> [Problem details]: Copy out exactly the lines below that run from the one holding "(159, 941) none" to the one holding "[143,959,352,976] // 4.", keeping both of those lines and no others.

> [Extracted records]:
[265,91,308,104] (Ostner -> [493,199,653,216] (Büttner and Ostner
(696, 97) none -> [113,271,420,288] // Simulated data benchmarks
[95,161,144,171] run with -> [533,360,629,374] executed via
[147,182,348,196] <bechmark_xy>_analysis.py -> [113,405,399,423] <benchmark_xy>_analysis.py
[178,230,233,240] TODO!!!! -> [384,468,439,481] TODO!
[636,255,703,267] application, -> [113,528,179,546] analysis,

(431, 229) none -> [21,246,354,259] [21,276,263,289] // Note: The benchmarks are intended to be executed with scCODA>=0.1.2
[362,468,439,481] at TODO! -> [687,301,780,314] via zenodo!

---

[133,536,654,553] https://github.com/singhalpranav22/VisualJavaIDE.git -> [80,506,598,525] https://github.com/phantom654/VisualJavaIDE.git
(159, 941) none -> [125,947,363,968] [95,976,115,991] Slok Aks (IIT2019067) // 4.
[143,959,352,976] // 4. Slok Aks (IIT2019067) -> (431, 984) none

> [Answer space]:
(159, 941) none -> [125,947,363,968] [95,976,115,991] Slok Aks (IIT2019067) // 4.
[143,959,352,976] // 4. Slok Aks (IIT2019067) -> (431, 984) none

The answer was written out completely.